Both trains were on the same section of single track that runs between the Chatsworth station (which is double tracked) through the Santa Susana Pass. The line returns to double track again as it enters the Simi Valley. Three tunnels under the pass are only wide enough to support a single track, and it would be very costly to widen them. This single-track section carries 24 passenger trains and 12 freight trains each day.

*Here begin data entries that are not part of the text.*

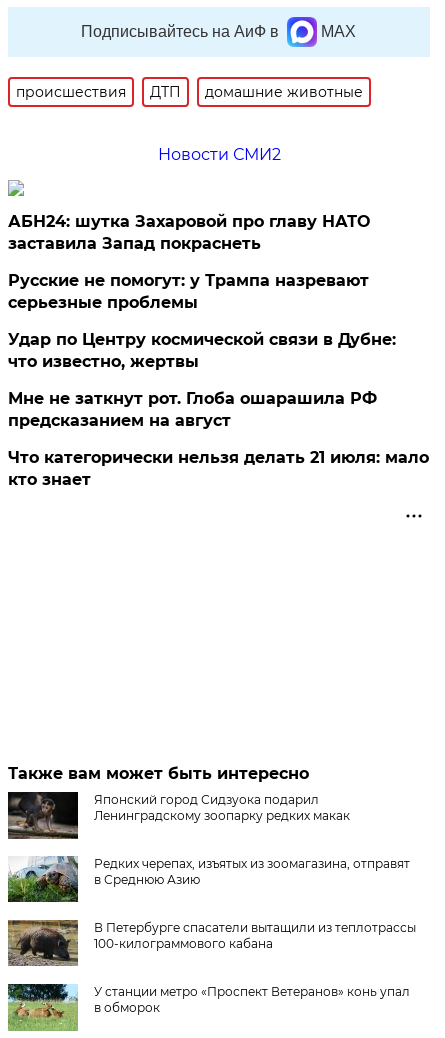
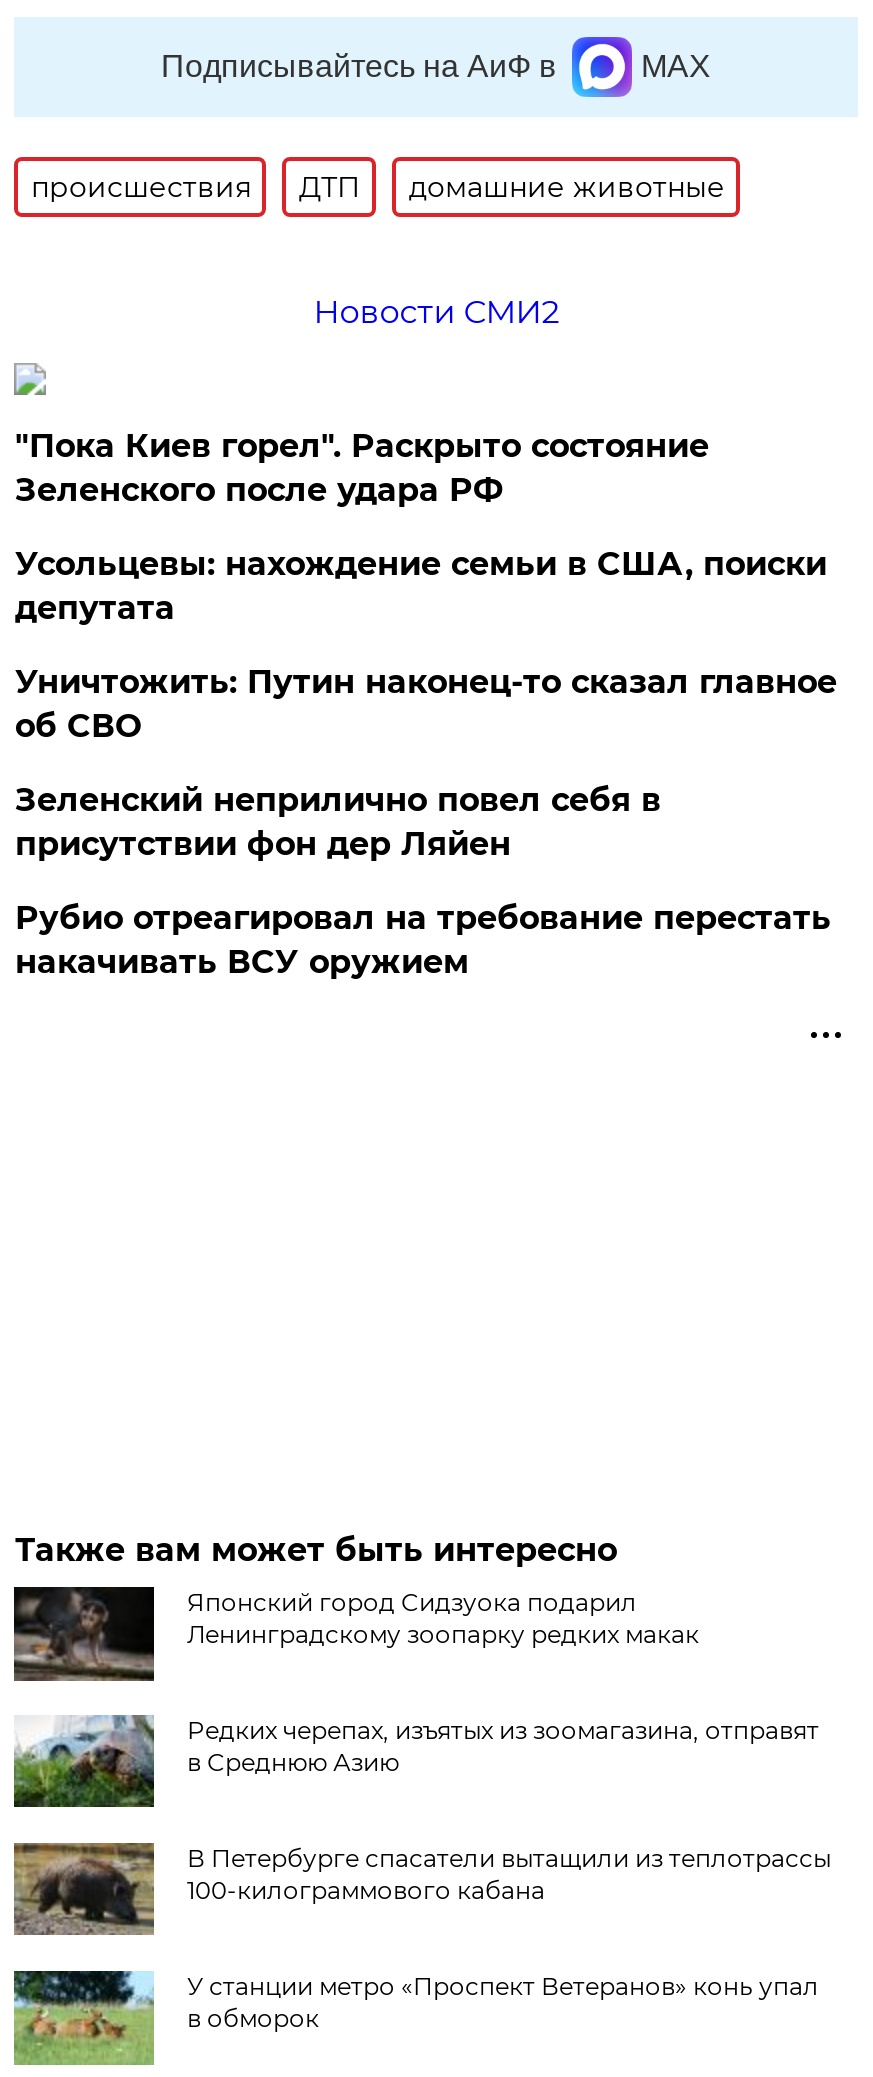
- АБН24: шутка Захаровой про главу НАТО
- заставила Запад покраснеть
+ "Пока Киев горел". Раскрыто состояние
+ Зеленского после удара РФ

- Русские не помогут: у Трампа назревают
- серьезные проблемы
+ Усольцевы: нахождение семьи в США, поиски
+ депутата

- Удар по Центру космической связи в Дубне:
- что известно, жертвы
+ Уничтожить: Путин наконец-то сказал главное
+ об СВО

- Мне не заткнут рот. Глоба ошарашила РФ
- предсказанием на август
+ Зеленский неприлично повел cебя в
+ присутствии фон дер Ляйен

- Что категорически нельзя делать 21 июля: мало
- кто знает
+ Рубио отреагировал на требование перестать
+ накачивать ВСУ оружием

The line's railway signaling system is designed to ensure that trains wait on the double-track section while a train is proceeding in the other direction on the single track. The signal system was upgraded in the 1990s to support Metrolink commuter rail services, and Richard Stanger, the executive director of Metrolink in its early years of 1991 to 1998, said the system had functioned without trouble in the past. The Metrolink train would normally wait in the Chatsworth station for the daily Union Pacific freight train to pass before proceeding, unless the freight train was already waiting for it at Chatsworth. The location was not protected by a derail system to force a safe derailment of any train running past a red signal into the single-track section.

==Timeline==

Metrolink train #111's timetable
| Station | Time |
|---|---|
| L.A. Union Station | 3:35 p.m. |
| Glendale | 3:45 p.m. |
| Downtown Burbank | 3:51 p.m. |
| Burbank Airport–South | 3:55 p.m. |
| Van Nuys | 4:02 p.m. |
| Northridge | 4:09 p.m. |
| Chatsworth | 4:16 p.m. |
| Simi Valley | 4:28 p.m. |
| Moorpark | 4:45 p.m. |

The events on September 12, 2008, leading up to the collision (all times local):
| 5:54 a.m. | | Engineer Sanchez begins his 11-hour split shift. |
| 6:44 a.m. | | Sanchez begins his morning run. |
| 8:53 a.m. | | Sanchez finishes his morning run after exchanging 45 text messages while en route. |
| 9:26 a.m. | | Sanchez finishes the first part of his shift and goes off duty. |
| 2:00 p.m. | | Sanchez returns to work after reportedly taking a two-hour nap. |
| 3:03 p.m. | | Sanchez begins his afternoon run. |
| 3:30 p.m. | | Sanchez uses his cell phone to order a roast beef sandwich from a restaurant in Moorpark. |
| 3:35 p.m. | | Metrolink train #111 departs Union Station with Sanchez at the controls of locomotive #855. |
| 4:13 p.m. | | The signal north of the Chatsworth station is set to red to hold the Metrolink train. |
| 4:16 p.m. | | Train #111 is scheduled to depart Chatsworth station with the next stop in Simi Valley. After departing, Sanchez runs through a track switch, but does not apply brakes. |
| 4:21:03 p.m. | | Sanchez receives a seventh text message while en route. |
| 4:22:01 p.m. | | Sanchez sends the last of five text messages while en route, 22 seconds before impact. |
| 4:22:19 p.m. | | The locomotive crews can first see each other, 4 seconds before impact. |
| 4:22:21 p.m. | | The Union Pacific freight engineer triggers the emergency brake, 2 seconds before impact. |
| 4:22:23 p.m. | | The trains collide. |

==Aftermath==

=== Emergency response ===
The Los Angeles Fire Department (LAFD) initially dispatched a "physical rescue" assignment at a residential address near the scene in response to a 9-1-1 emergency call from the home. The crew arrived at the address four minutes later, just before 4:30 p.m. PDT and accessed the scene by cutting through the backyard fence. Upon arrival, the captain on the scene immediately called for an additional five ambulances, then 30 fire engines, and after reaching the wreck he called for every heavy search and rescue unit in the city. Hundreds of emergency workers were eventually involved in the rescue and recovery efforts, including 250 firefighters. Two Los Angeles city firefighters received medals for risking their lives to enter a confined space with smoky and potentially toxic air, without their air bottles, to rescue one of the freight train crew members. LAPD Devonshire Division patrol officers arrived on scene shortly after the first LAFD Engine Company. As firefighters were putting out the flames of the burning diesel fuel that had spilled out of the freight engine, patrol officers entered the damaged, smoke-filled train cars to rescue/administer first aid to several passengers who were stranded on the upper decks due to their critical injuries. Two police officers received medals, and two others received commendations and were credited with potentially saving the lives of several injured passengers.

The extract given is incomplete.